Yahoo Proposes 'Really Ugly Hack' to DNS

Network engineers from Yahoo are pitching what they admit is a "really ugly hack" to the Internet's Domain Name System, but they say it is necessary for the popular Web content provider to support IPv6, the long-anticipated upgrade to the Internet's main communications protocol.

By Carolyn Duffy Marsan
Fri, March 26, 2010

Network World — ANAHEIM, CALIF. -- Network engineers from Yahoo (YHOO) are pitching what they admit is a "really ugly hack" to the Internet's Domain Name System, but they say it is necessary for the popular Web content provider to support IPv6, the long-anticipated upgrade to the Internet's main communications protocol.Major 'Net players mulling IPv6 "whitelist"

Yahoo outlined its proposal for changes to DNS recursive name resolvers at a meeting of the Internet Engineering Task Force (IETF) held here this week.

Yahoo says it needs a major change to the DNS -- which matches IP addresses with corresponding domain names -- in order to provide IPv6 service without inadvertently cutting off access to hundreds of thousands of visitors. Under Yahoo's proposal, these visitors would continue accessing content via IPv4, the current version of the Internet Protocol.

The reason Yahoo is seeking this change to the DNS is that a significant percentage of Internet users have broken IPv6 connectivity. Web content providers say they need mechanisms to discover that a user's IPv6 connectivity is broken and to switch these users to IPv4 on the fly. Yahoo views DNS as the best place to make this switch.

"If you roll out IPv6, you will break 0.078% of users. That sounds negligible, but for Yahoo that's taking 470,000 users offline," says Igor Gashinsky, a senior network architect at Yahoo. Gashinsky presented Yahoo's DNS recursive name resolver proposal to the IETF's DNS Operations Working group.

Gashinsky says problems occur when "the user has a broken home gateway, or a broken firewall or his Web browser has a timeout that's between 21 and 186 seconds, which we consider to be broken.

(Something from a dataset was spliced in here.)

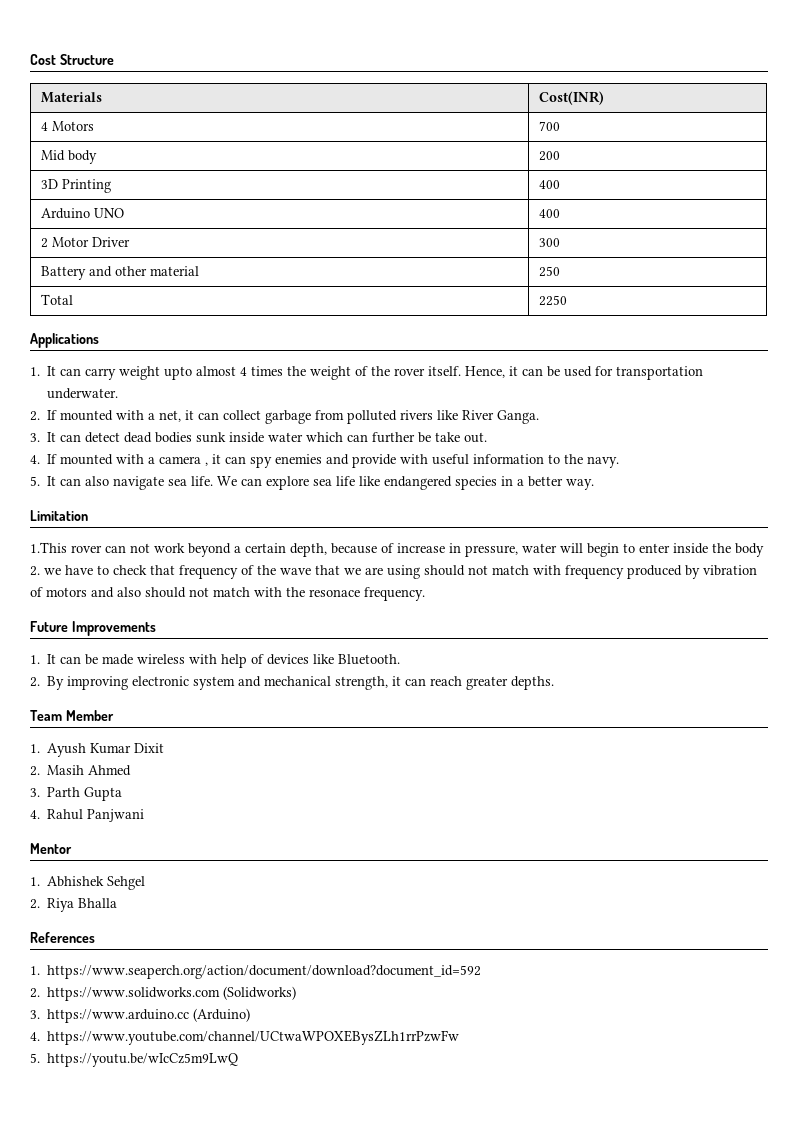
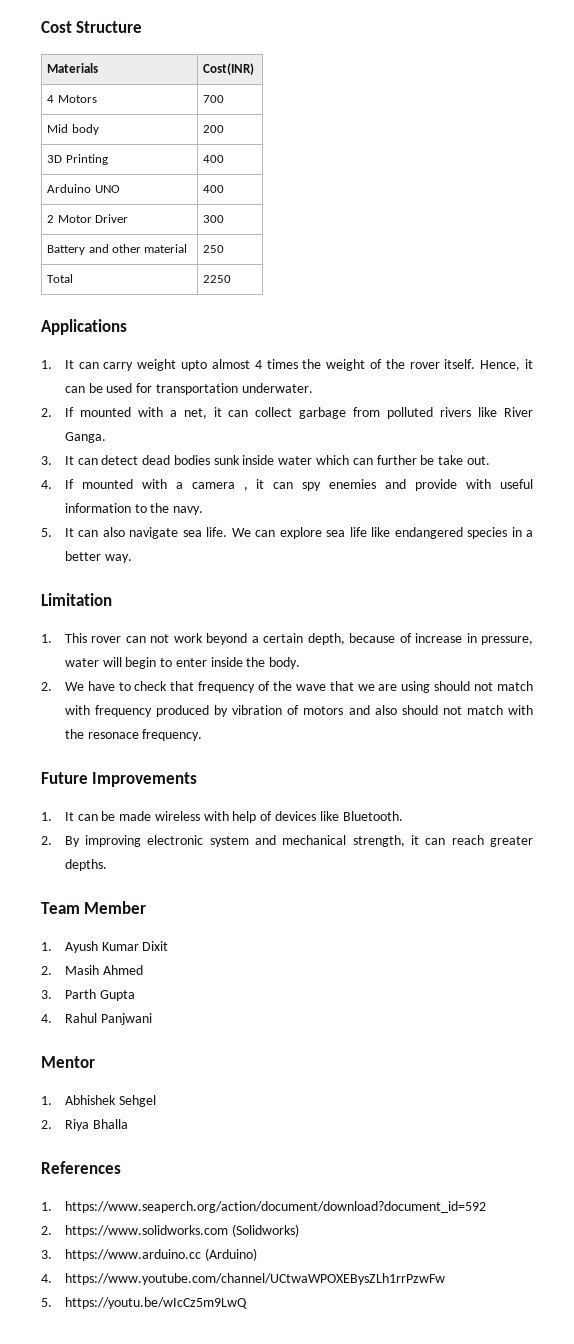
[30,542,67,553] 1.This -> [41,633,87,643] 1. This
[735,543,764,557] [30,566,61,576] body 2. we -> [269,657,301,669] [41,682,84,691] body. // 2. We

That's a lot of breakage, and that is a very big barrier for content providers to support IPv6."

Gashinsky says the estimate that 0.078% of users have broken IPv6 connectivity comes from Google, which has been aggressively moving its services to IPv6, including YouTube, Search, Mail and Maps.

Gashinsky adds that Yahoo is conducting its own analysis of broken IPv6 connectivity, which it will share with the Internet engineering community in June.

Yahoo has started IPv6 peering around the world with various ISPs, and a company spokesman says it will begin serving up Web pages to IPv6 users "as soon as possible."  

"I should not be breaking any IPv4 user if I enable IPv6," Gashinsky says, explaining why he needs this change to the DNS.Yahoo's revelation that turning on IPv6 will result in hundreds of thousands of its visitors being unable to access its content is significant because the Internet engineering community is pressuring Web site operators to support IPv6.